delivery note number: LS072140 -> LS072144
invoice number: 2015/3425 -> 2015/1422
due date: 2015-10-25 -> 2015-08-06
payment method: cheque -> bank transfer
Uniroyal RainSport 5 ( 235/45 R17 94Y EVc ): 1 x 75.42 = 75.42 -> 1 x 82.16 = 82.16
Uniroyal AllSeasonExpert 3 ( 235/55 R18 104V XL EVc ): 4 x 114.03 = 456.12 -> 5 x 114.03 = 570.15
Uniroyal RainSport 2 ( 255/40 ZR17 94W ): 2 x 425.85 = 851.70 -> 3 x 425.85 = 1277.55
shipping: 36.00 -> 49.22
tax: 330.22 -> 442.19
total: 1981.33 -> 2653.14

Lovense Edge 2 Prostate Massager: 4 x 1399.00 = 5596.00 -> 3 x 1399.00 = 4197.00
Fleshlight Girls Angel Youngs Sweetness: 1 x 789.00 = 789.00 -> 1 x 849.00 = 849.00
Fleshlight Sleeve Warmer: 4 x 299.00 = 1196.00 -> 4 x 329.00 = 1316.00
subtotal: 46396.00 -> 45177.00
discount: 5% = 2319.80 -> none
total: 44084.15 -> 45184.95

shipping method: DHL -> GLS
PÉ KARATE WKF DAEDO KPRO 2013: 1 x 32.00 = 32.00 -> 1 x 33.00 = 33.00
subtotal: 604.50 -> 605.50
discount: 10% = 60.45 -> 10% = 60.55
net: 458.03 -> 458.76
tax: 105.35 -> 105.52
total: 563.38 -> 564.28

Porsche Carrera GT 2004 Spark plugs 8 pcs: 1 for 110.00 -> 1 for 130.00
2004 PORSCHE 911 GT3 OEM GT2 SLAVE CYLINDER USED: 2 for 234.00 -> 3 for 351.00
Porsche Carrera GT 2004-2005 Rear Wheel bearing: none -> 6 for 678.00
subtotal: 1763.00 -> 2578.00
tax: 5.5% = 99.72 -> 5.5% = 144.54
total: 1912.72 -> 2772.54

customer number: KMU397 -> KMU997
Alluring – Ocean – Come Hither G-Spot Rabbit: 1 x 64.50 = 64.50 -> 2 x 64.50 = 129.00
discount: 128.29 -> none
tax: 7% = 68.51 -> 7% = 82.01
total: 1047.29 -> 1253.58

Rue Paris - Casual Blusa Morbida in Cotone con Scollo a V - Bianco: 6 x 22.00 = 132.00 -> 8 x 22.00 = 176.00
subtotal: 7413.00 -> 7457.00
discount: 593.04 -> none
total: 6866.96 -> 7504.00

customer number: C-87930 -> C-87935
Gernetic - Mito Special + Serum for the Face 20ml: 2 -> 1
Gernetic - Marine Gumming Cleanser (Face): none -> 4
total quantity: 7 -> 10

Work instructions –
Filter the entries above down to the lines containing the word "customer".

Completed task –
customer number: KMU397 -> KMU997
customer number: C-87930 -> C-87935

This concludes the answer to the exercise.